[Code change snippets]
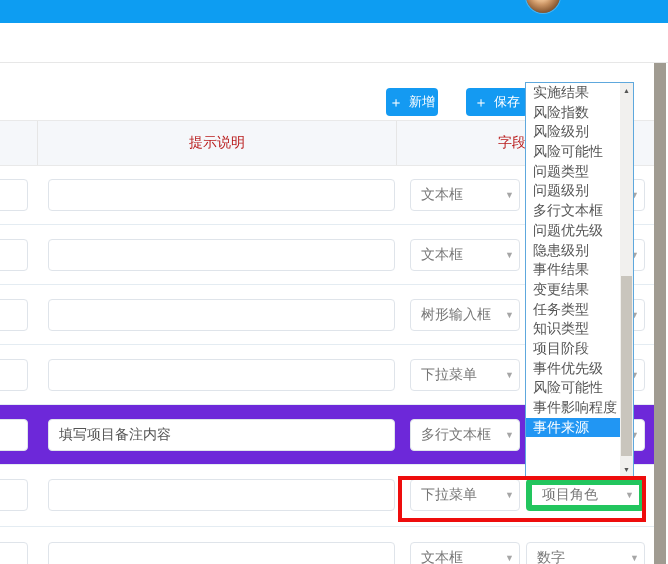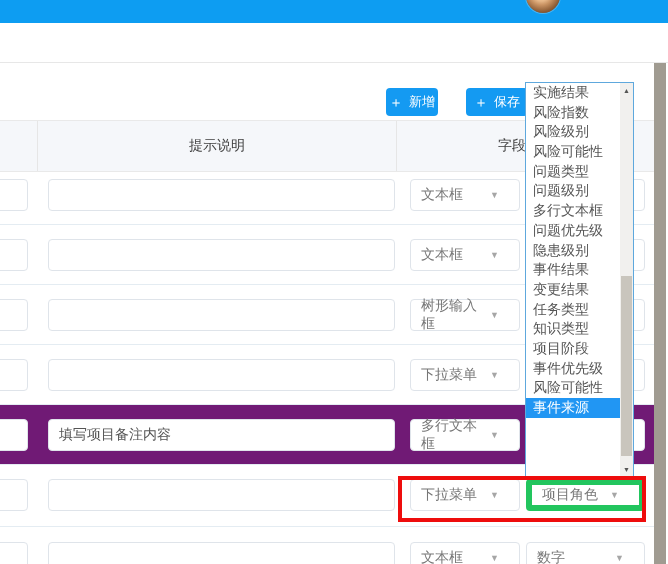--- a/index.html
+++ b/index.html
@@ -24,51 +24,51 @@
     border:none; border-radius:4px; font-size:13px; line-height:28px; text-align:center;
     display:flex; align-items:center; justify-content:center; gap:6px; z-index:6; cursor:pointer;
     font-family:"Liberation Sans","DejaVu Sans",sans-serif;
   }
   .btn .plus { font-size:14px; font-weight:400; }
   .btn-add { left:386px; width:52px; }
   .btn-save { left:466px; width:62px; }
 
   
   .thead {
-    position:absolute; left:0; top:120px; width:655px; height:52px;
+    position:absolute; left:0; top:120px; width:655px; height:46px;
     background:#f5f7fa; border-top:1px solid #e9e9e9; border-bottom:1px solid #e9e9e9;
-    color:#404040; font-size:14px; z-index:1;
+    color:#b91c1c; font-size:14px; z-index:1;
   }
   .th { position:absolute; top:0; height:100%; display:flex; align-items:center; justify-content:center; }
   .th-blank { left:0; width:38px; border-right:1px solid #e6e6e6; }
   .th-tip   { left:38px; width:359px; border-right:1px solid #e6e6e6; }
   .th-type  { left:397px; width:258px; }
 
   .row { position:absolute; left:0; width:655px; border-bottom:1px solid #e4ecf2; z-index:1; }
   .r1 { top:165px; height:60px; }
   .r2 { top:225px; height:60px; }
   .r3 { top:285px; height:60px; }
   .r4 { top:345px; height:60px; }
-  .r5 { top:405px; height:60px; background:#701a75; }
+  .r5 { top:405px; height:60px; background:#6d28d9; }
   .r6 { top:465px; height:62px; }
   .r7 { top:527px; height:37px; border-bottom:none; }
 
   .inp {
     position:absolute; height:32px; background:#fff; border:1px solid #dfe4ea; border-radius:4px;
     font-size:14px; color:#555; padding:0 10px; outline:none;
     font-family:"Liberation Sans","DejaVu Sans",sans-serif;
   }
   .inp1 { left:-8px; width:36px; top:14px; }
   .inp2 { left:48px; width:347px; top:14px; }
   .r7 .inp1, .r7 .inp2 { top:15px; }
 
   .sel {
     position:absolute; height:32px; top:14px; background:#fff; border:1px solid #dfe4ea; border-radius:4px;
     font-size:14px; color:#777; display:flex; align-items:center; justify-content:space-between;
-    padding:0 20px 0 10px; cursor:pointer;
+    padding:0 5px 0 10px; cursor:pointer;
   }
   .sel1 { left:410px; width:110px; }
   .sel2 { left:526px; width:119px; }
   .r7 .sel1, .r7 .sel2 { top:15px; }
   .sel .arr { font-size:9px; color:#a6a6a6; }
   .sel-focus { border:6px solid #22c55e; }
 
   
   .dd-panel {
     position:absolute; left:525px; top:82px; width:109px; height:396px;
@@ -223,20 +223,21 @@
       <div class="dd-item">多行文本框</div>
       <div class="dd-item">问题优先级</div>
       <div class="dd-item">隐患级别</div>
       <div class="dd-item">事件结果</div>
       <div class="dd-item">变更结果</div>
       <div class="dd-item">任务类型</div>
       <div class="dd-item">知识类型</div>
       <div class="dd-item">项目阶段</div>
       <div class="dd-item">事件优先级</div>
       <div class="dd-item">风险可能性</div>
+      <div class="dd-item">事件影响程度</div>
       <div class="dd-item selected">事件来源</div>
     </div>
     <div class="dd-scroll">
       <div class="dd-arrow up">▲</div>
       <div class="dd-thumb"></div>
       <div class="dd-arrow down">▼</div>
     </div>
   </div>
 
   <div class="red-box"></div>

→ ACTIVITY: Among the lines above, please find those with "color" and copy them.

→ RESPONSE TO THIS TASK:
-    color:#404040; font-size:14px; z-index:1;
+    color:#b91c1c; font-size:14px; z-index:1;
     font-size:14px; color:#555; padding:0 10px; outline:none;
     font-size:14px; color:#777; display:flex; align-items:center; justify-content:space-between;
   .sel .arr { font-size:9px; color:#a6a6a6; }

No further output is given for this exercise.